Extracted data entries
--------------------------------------------------

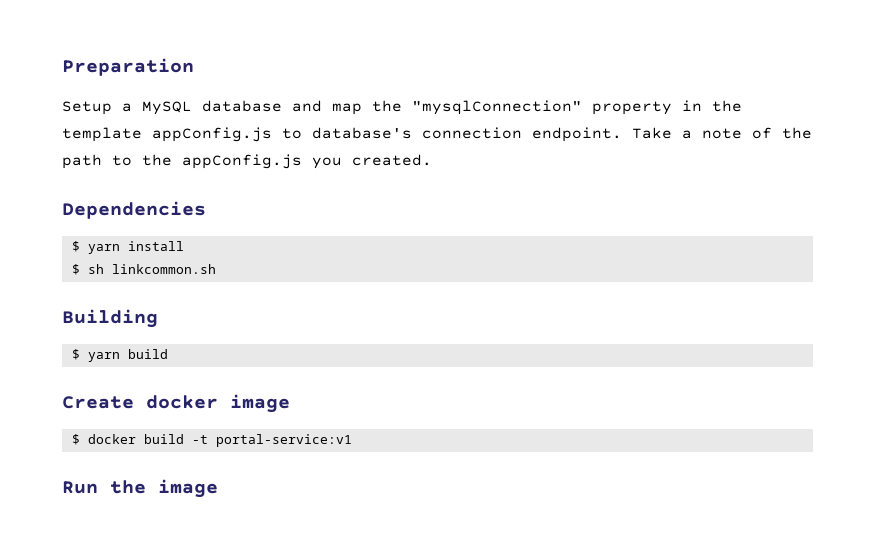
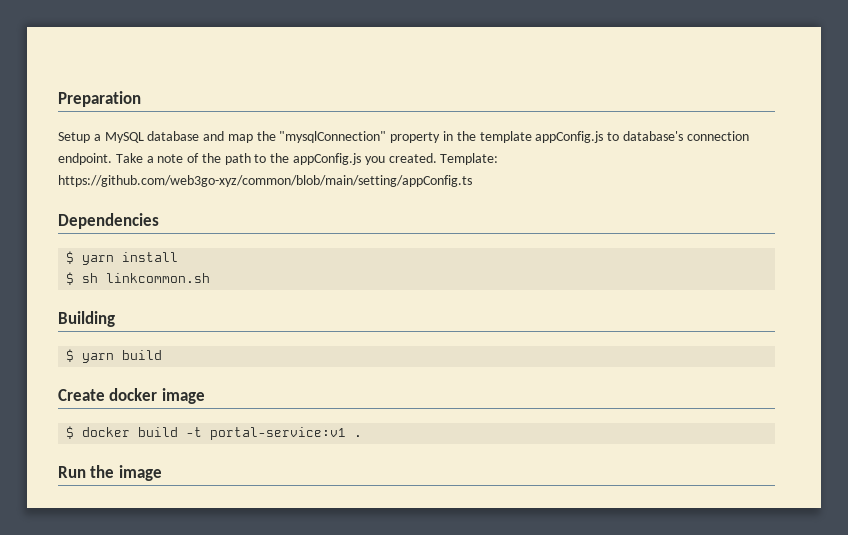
(432, 160) none -> [440,153,499,165] [58,175,472,187] Template: https://github.com/web3go-xyz/common/blob/main/setting/appConfig.ts
(352, 440) none -> [354,435,363,437] .

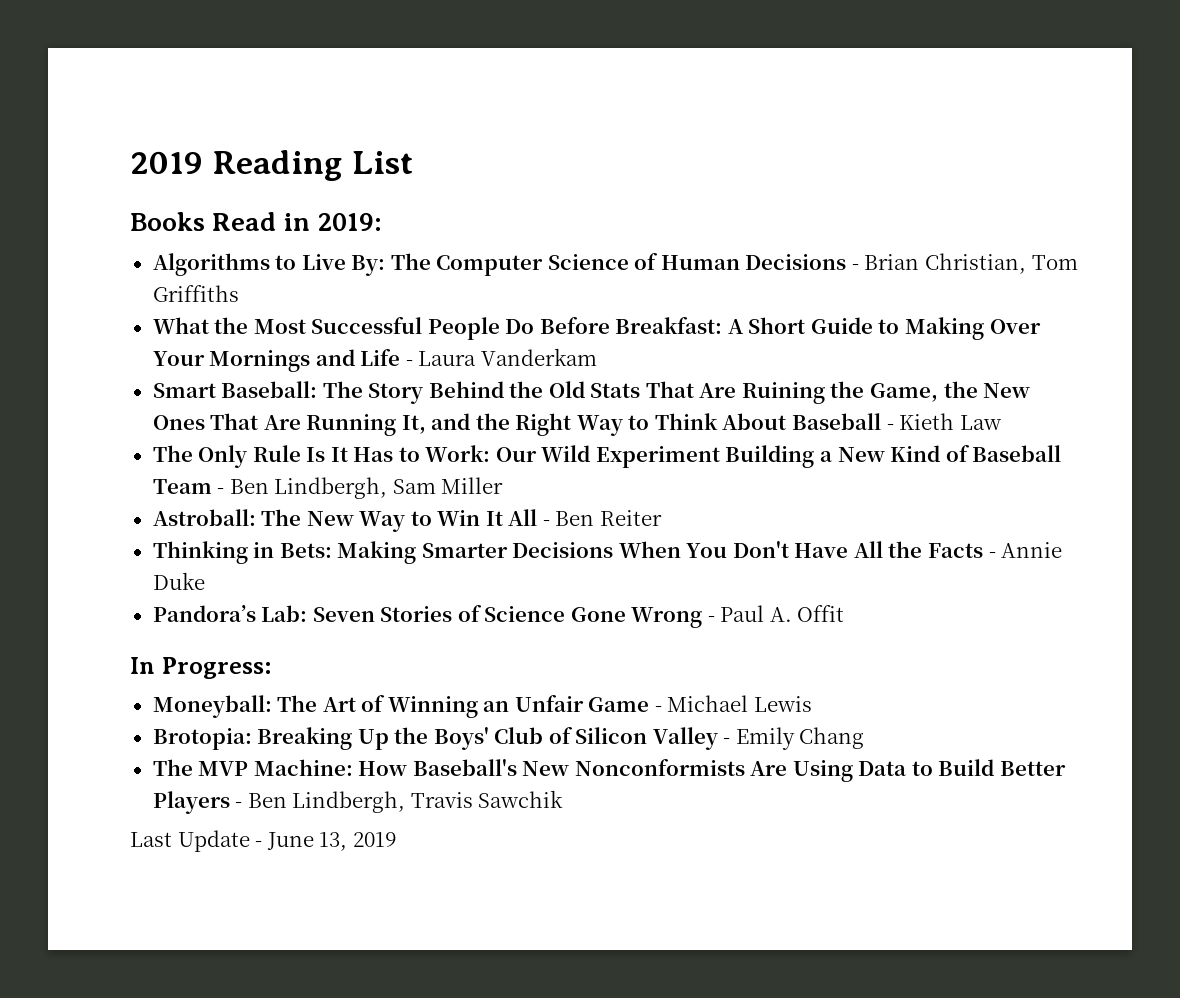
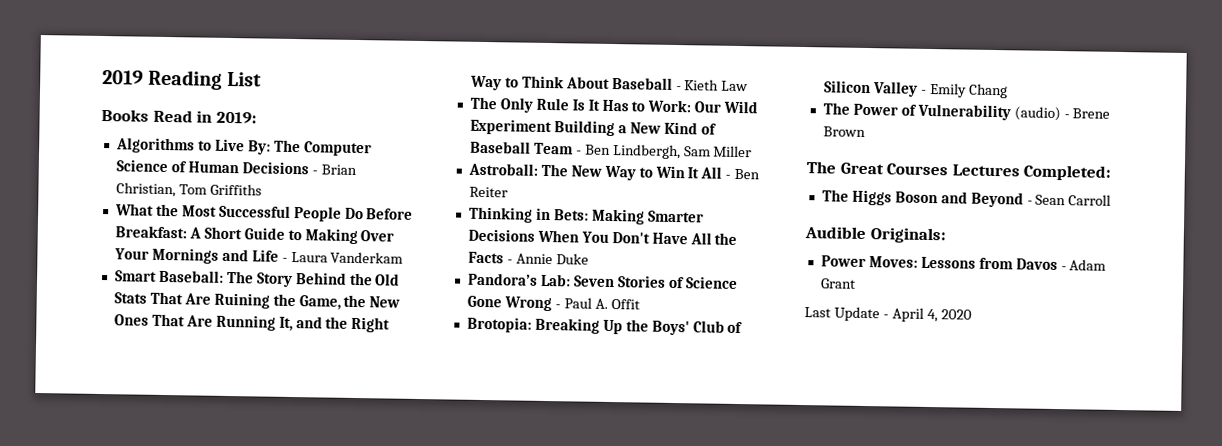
[130,657,271,679] [152,695,812,718] // In Progress: // Moneyball: The Art of Winning an Unfair Game - Michael Lewis -> (640, 304) none
[198,759,1066,782] [152,790,564,814] MVP Machine: How Baseball's New Nonconformists Are Using Data to Build Better Players - Ben Lindbergh, Travis Sawchik -> [852,103,1111,122] [822,126,866,137] [806,161,1112,181] [821,189,1112,208] [804,226,946,244] [820,255,1107,271] [820,278,856,289] Power of Vulnerability (audio) - Brene Brown // The Great Courses Lectures Completed: // The Higgs Boson and Beyond - Sean Carroll // Audible Originals: // Power Moves: Lessons from Davos - Adam Grant
[266,832,397,851] June 13, 2019 -> [891,307,972,323] April 4, 2020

--------------------------------------------------

Give the count of lines in the data that contain the word "none", and write nothing besides it.

▶ [ANSWER TO THIS EXERCISE]: 3